Я проверил корытца. Все они опустели, если не считать двух бутылок, одиноко торчавших в подтаявшем льду. Я пошел к фургону, нащупывая ключи в кармане. Поднял глаза и взглянул на холм, где стояли машины. «Рейнджровер», фургон для лошадей, «Мерседес» шейха. Похоже, все на месте, ни единого зазора между кузовами, никто из гостей не уехал домой. Помню, там был еще ребенок, играл с собакой.
Я отпер заднюю дверцу и наклонился — вытащить четыре запасные коробки с шампанским, которые охлаждались под пластиковыми пакетами со льдом, сбросил один пакет на траву, достал первую коробку.
И тут уголком глаза уловил какое-то движение. А через долю секунды обычный мирный день превратился в сущий кошмар.
Фургон для перевозки лошадей катился вниз по склону холма.
Набирал скорость и двигался прямиком на шатер.
Он был уже в нескольких футах от живой изгороди.
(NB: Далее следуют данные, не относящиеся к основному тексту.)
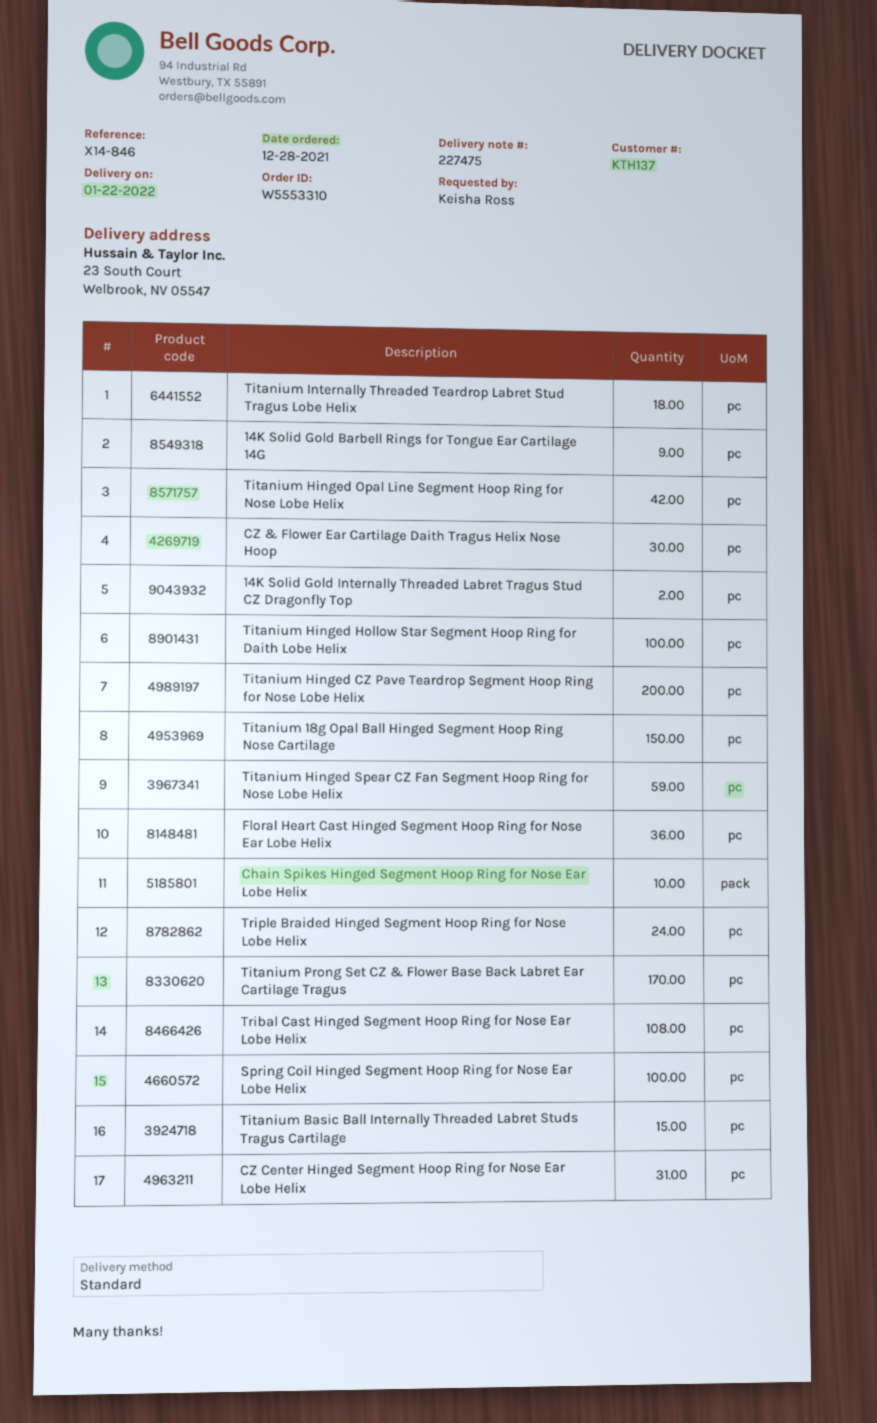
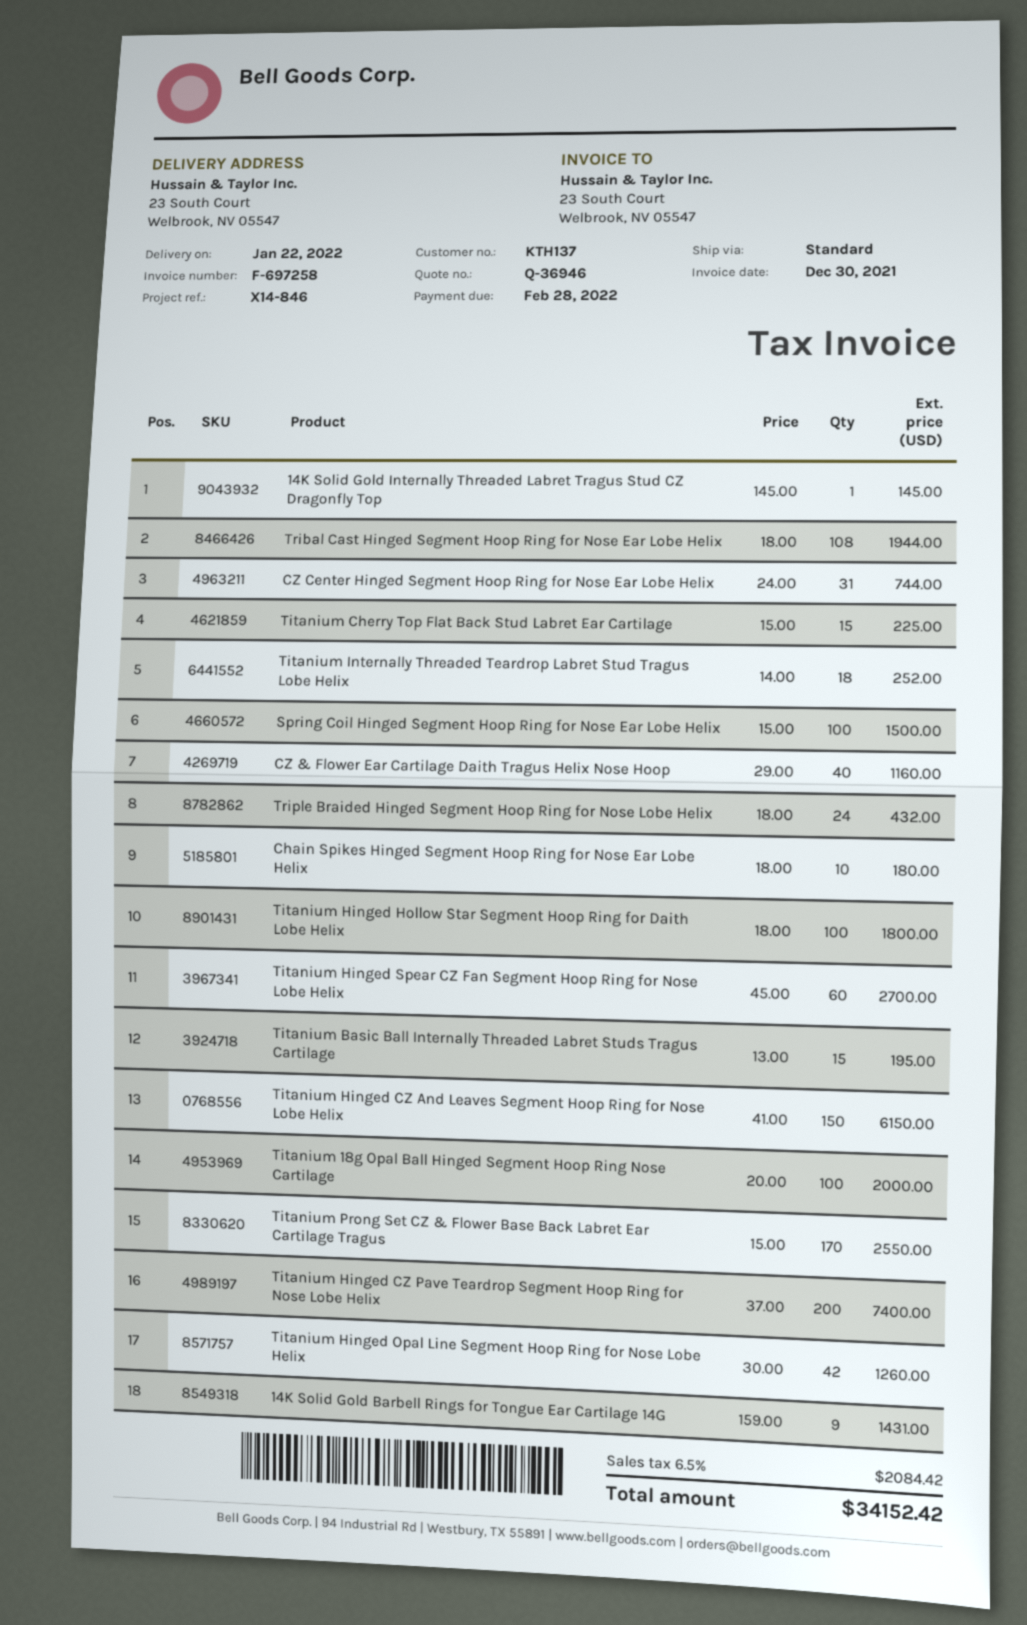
CZ & Flower Ear Cartilage Daith Tragus Helix Nose Hoop: 30 -> 40
14K Solid Gold Internally Threaded Labret Tragus Stud CZ Dragonfly Top: 2 -> 1
Titanium 18g Opal Ball Hinged Segment Hoop Ring Nose Cartilage: 150 -> 100
Titanium Hinged Spear CZ Fan Segment Hoop Ring for Nose Lobe Helix: 59 -> 60
Floral Heart Cast Hinged Segment Hoop Ring for Nose Ear Lobe Helix: 36 -> none
Titanium Cherry Top Flat Back Stud Labret Ear Cartilage: none -> 15
Titanium Hinged CZ And Leaves Segment Hoop Ring for Nose Lobe Helix: none -> 150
Проломил хрупкие веточки кустарника, смял в лепешку последние осенние цветы роз. И продолжал неумолимо надвигаться на лужайку.
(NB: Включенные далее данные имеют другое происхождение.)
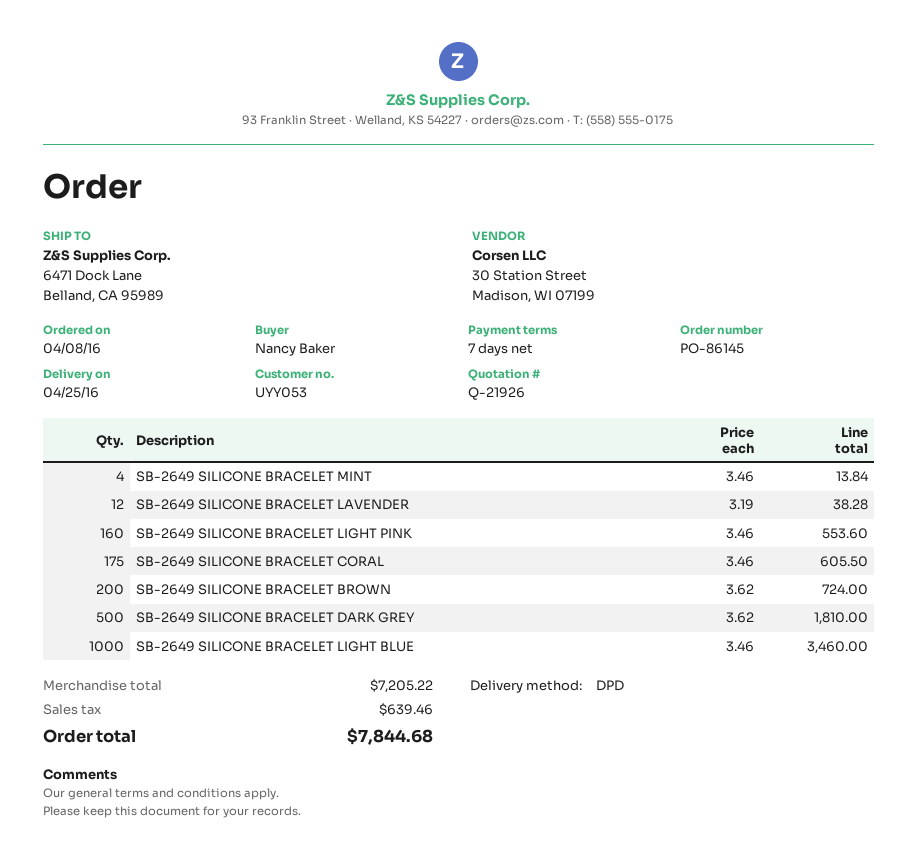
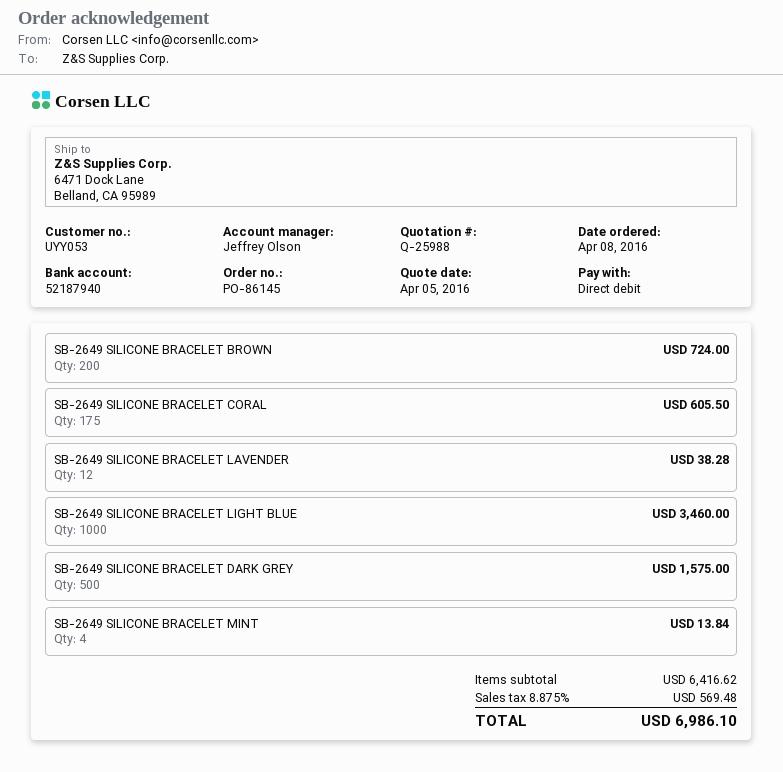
quote number: Q-21926 -> Q-25988
SB-2649 SILICONE BRACELET LIGHT PINK: 160 for 553.60 -> none
SB-2649 SILICONE BRACELET DARK GREY: 500 for 1810.00 -> 500 for 1575.00
subtotal: 7205.22 -> 6416.62
tax: 639.46 -> 569.48
total: 7844.68 -> 6986.10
До сих пор перед глазами стоит эта картина: праздник в полном разгаре, ничего не подозревающие люди улыбаются, пьют, болтают. Они ничего не знают, они еще живы.
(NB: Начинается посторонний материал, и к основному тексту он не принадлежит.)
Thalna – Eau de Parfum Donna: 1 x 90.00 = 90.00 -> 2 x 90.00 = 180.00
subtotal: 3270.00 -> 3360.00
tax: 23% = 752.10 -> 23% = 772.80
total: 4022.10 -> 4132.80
А затем фургон врезался в шатер и изменил очень и очень многое раз и навсегда.
Глава 3
Секунд пять царила мертвая тишина, затем вдруг кто-то закричал и продолжал кричать при виде всего этого ужаса.
Фургон подмял под себя и проутюжил боковую стенку шатра, похоронив под ее обломками людей; мало того, затем он врезался в одну из главных опор, которая переломилась, точно спичка. И ближайшая ко мне часть крыши тут же обрушилась, так что я оказался стоящим на самом краю тента с обломками у своих ног.
Там, где только что толпились гости, я, оцепеневший от шока, видел лишь тяжелое серое полотно, под которым отчаянно барахтались и шевелились какие-то обрубки.
Сам же фургон с непристойно-вызывающим видом высился в центре — огромный, темно-зеленый, безликий и путающий, совершенно целый и невредимый. За рулем, похоже, никого не было, а чтоб попасть в кабину, надо было пройти по покрытым серым саваном живым и мертвым телам.
За фургоном, в дальней части шатра, не пострадавшие от удара люди отчаянно проталкивались к выходу, по одному пролезали сквозь дыры, образовавшиеся в полотне, падали, спотыкались, точно картонные солдатики.
Только тут я заметил, что все еще держу коробку с шампанским. Поставил ее на землю у ног, развернулся и бросился бежать к дому, где был телефон.
Внутри было так тихо! Все, как обычно, все на своем месте. Я схватил трубку и увидел, что руки у меня дрожат.
Полицию и «скорую» к дому Джека Готорна. Врача, срочно! И еще подъемный кран. Выезжаем, ответили они. Скоро все будут. Ждите. Очень скоро.
Я вышел на улицу, встретился глазами с теми, кто прибежал к дому с той же целью.
— Они едут, — сказал я. — Едут.
Все дрожали, не только я.
Истерический вой прекратился, но выкрики продолжались. Мужья пытались отыскать жен, жены — мужей, мать — сына. Все лица были белыми, все рты открыты, все судорожно хватали губами воздух. Люди начали вспарывать полотно перочинными ножами в попытке освободить тех, кто оказался в ловушке. Какая-то женщина методично резала маникюрными ножницами оборку, притороченную к краю, по щекам ее бежали слезы. Все эти усилия выглядели такими жалкими, задача — совершенно невыполнимой.